Monday, March 24, 2003

Just Teaching



I am on the fence about the value of standardized testing to improve education--believing that choice and competition are much more efficient mechanisms to enforce quality. However, if tax money is involved then there must be standardized tests to assess value for cost.

I am always skeptical about claims of “teaching to the test” and how that erodes the quality of a child's education. First off, I question what was going on in the classroom before the standardized test. What were the children doing in the classroom for 6-7 hours that would preclude scoring well on basic reading and math exams?

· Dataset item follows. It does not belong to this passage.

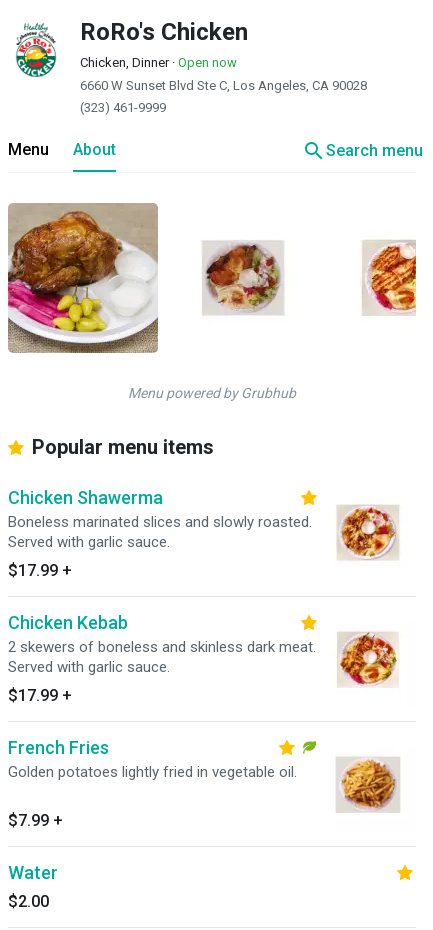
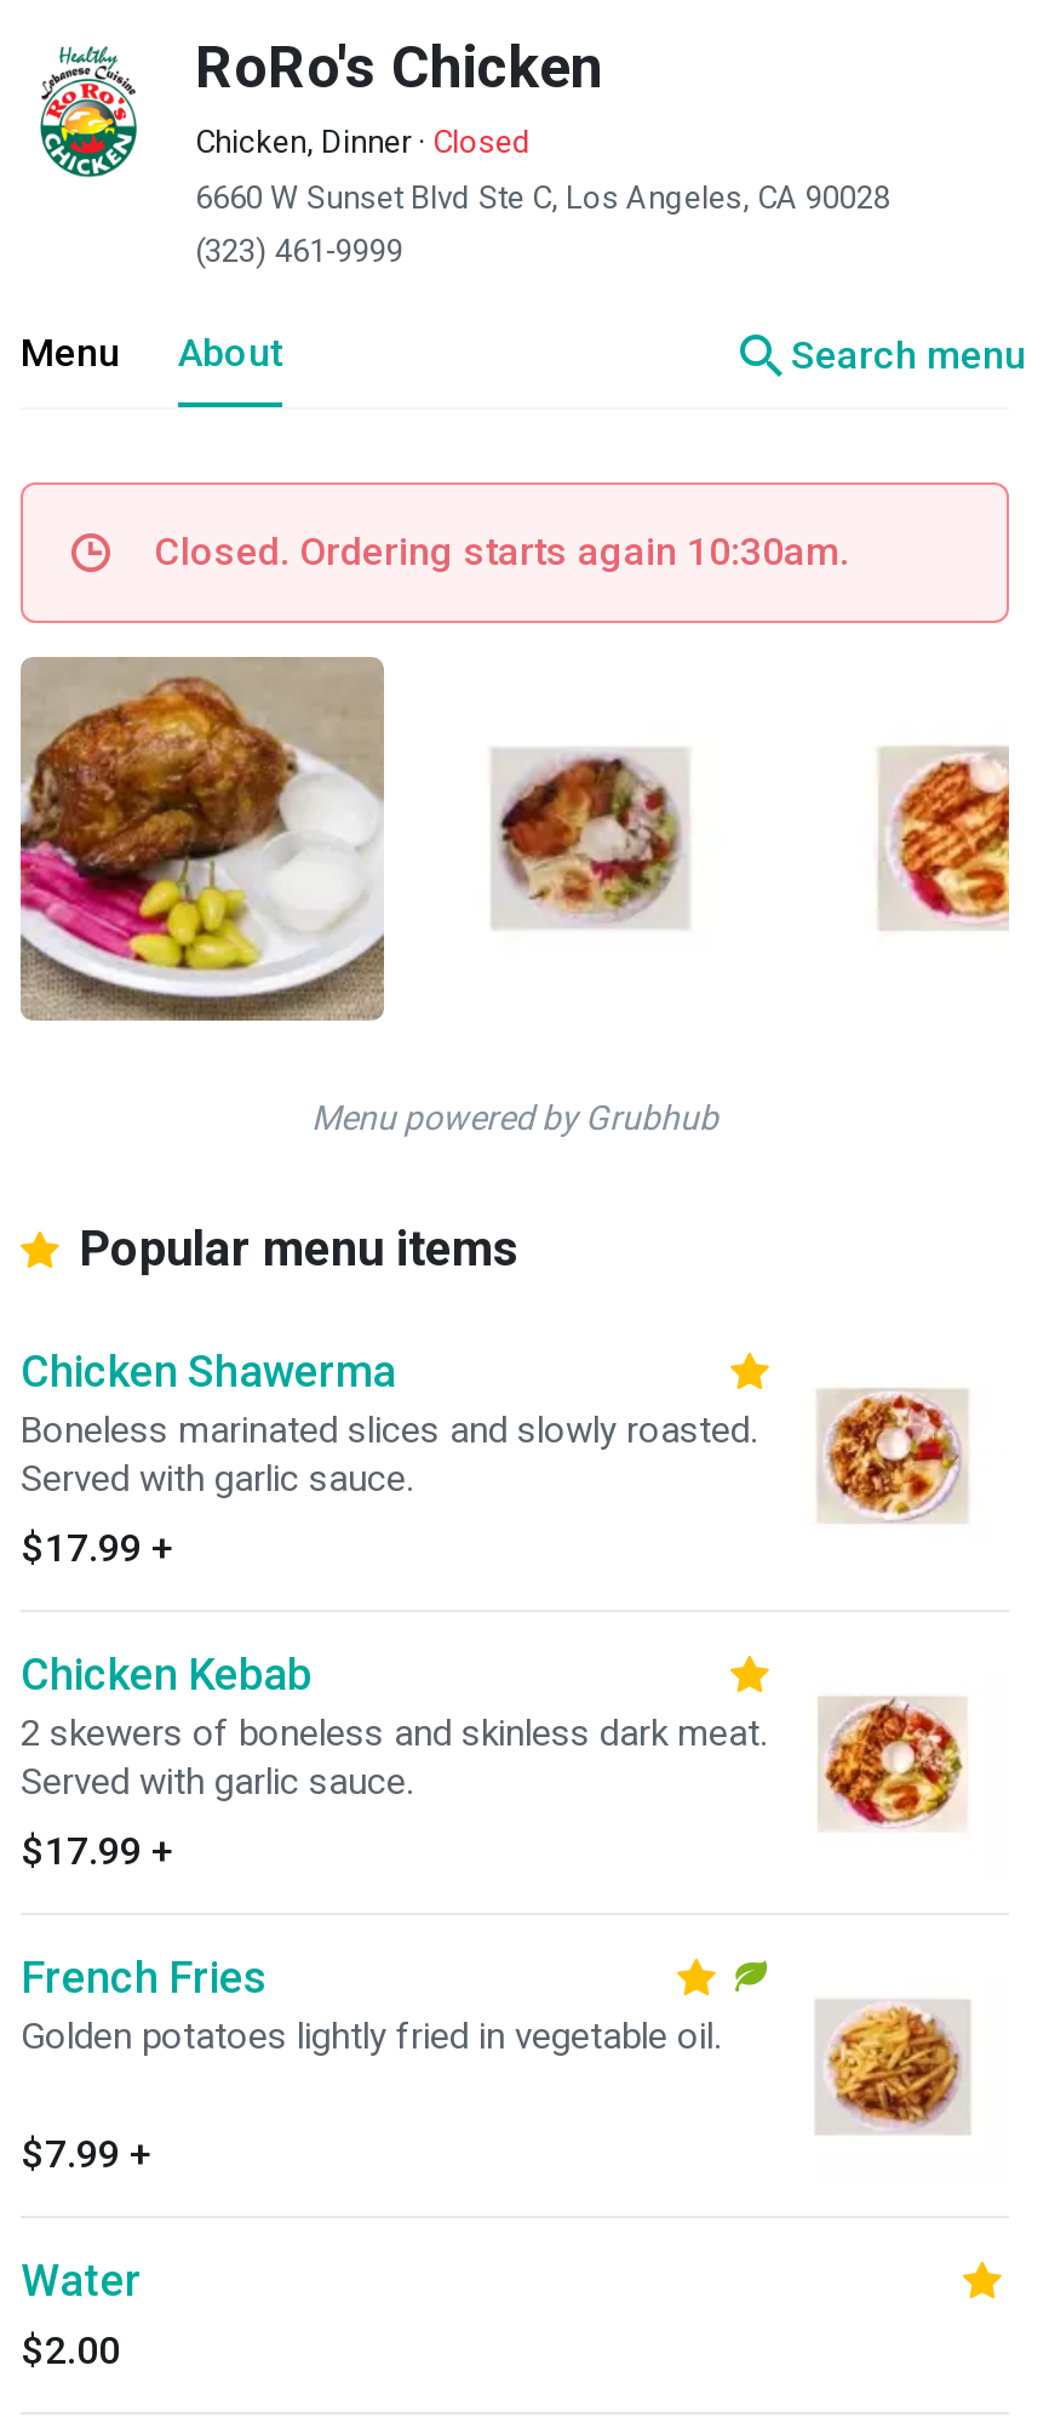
[80,55,237,70] Chicken, Dinner · Open now -> [195,124,532,160] Chicken, Dinner · Closed
none -> [154,528,849,575] Closed. Ordering starts again 10:30am.

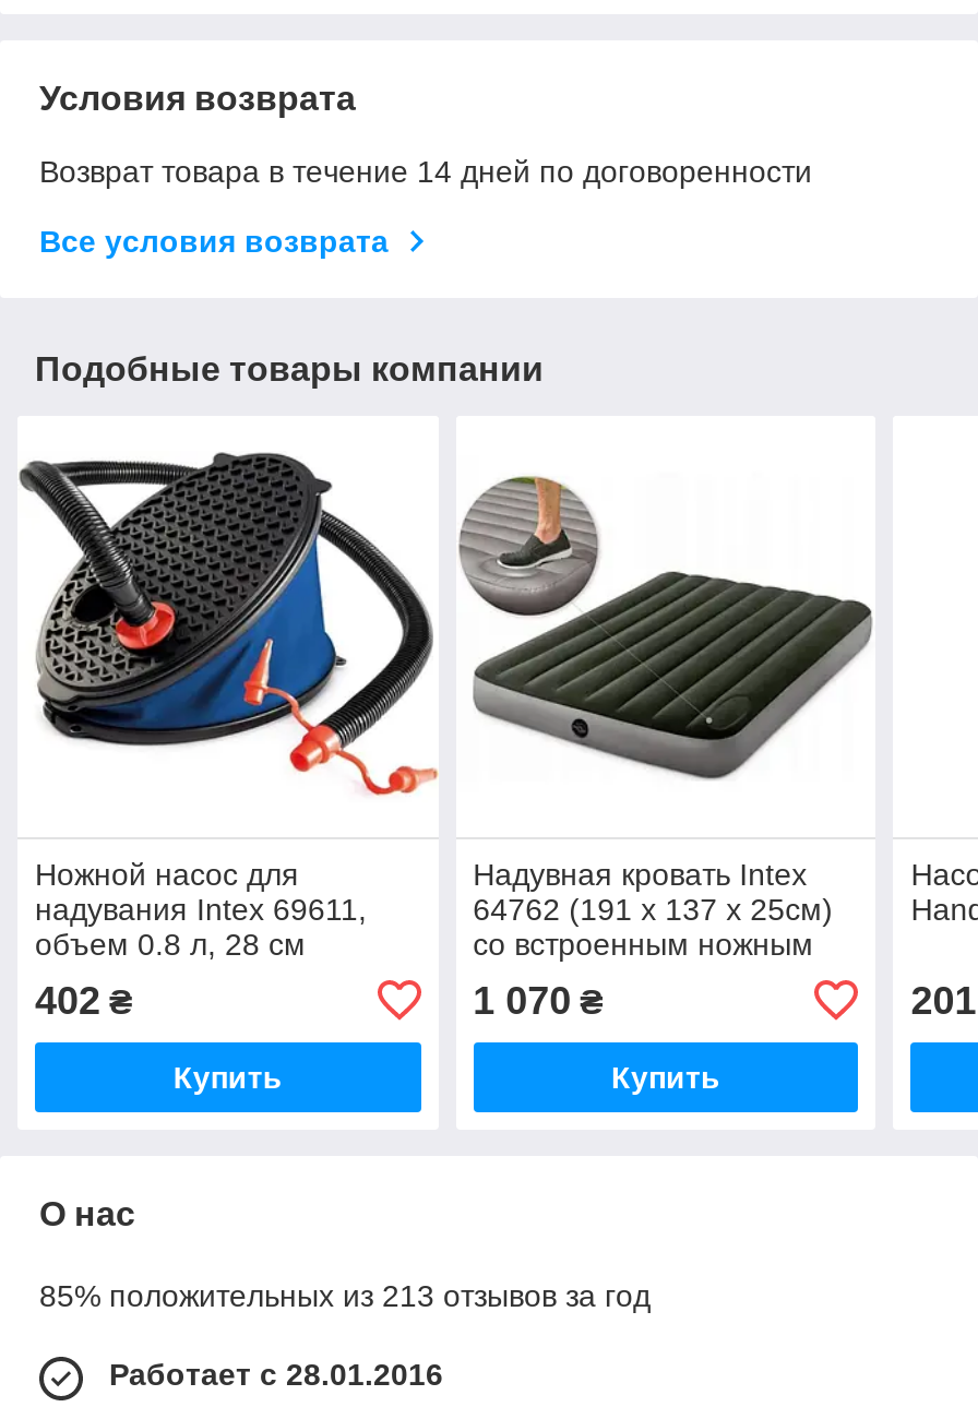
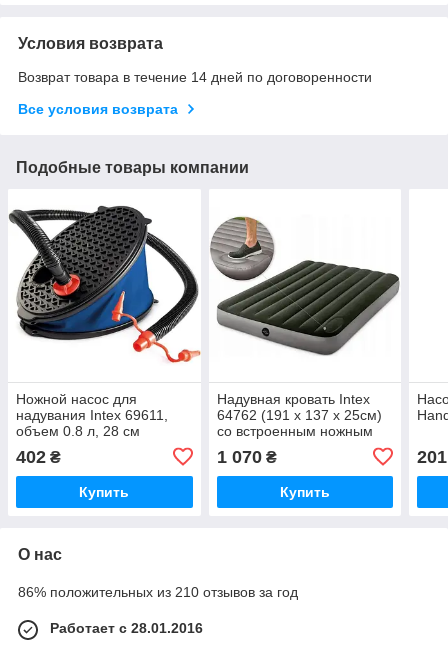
[39,1278,651,1313] 85% положительных из 213 отзывов за год -> [18,584,298,600] 86% положительных из 210 отзывов за год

Homeschoolers are taught using very flexible curriculums yet often score high on most standardized tests—because reading and math skills are obviously part of any good curriculum. My children go to private school and have not yet participated in California’s standardized tests. However, I would expect that my son would score well in reading and math based on the private school curriculum—even though he has not explicitly been “taught to the test.”

Ed Hirsch is right—there is just a certain amount of “core” reading and math skills that one would expect any adequate curriculum to cover. Whether it’s a Montessori method or the popular “Abeka” Christian curriculum, one would expect that any second grader could read certain passages at grade/age level or complete certain math items on a test. So what is it that public school students are doing all day that is flexible yet yields low scores on standardized tests? (Whether every student can reach a certain baseline on any standardized test is a different debate and people who promote standardized testing often seem to have missed basic tenets from their college-level statistic course.)

Kim Swygert has an excellent anecdote from a Korean student taking the writing portion of the SAT II that illustrates how studying material for a valid test enriches general learning. Kim notes “Brian feels the writing test helped his real-world writing skills, which is the added benefit of any good test, and is the reason that "teaching to the test" is indistinguishable from teaching when the test is valid.”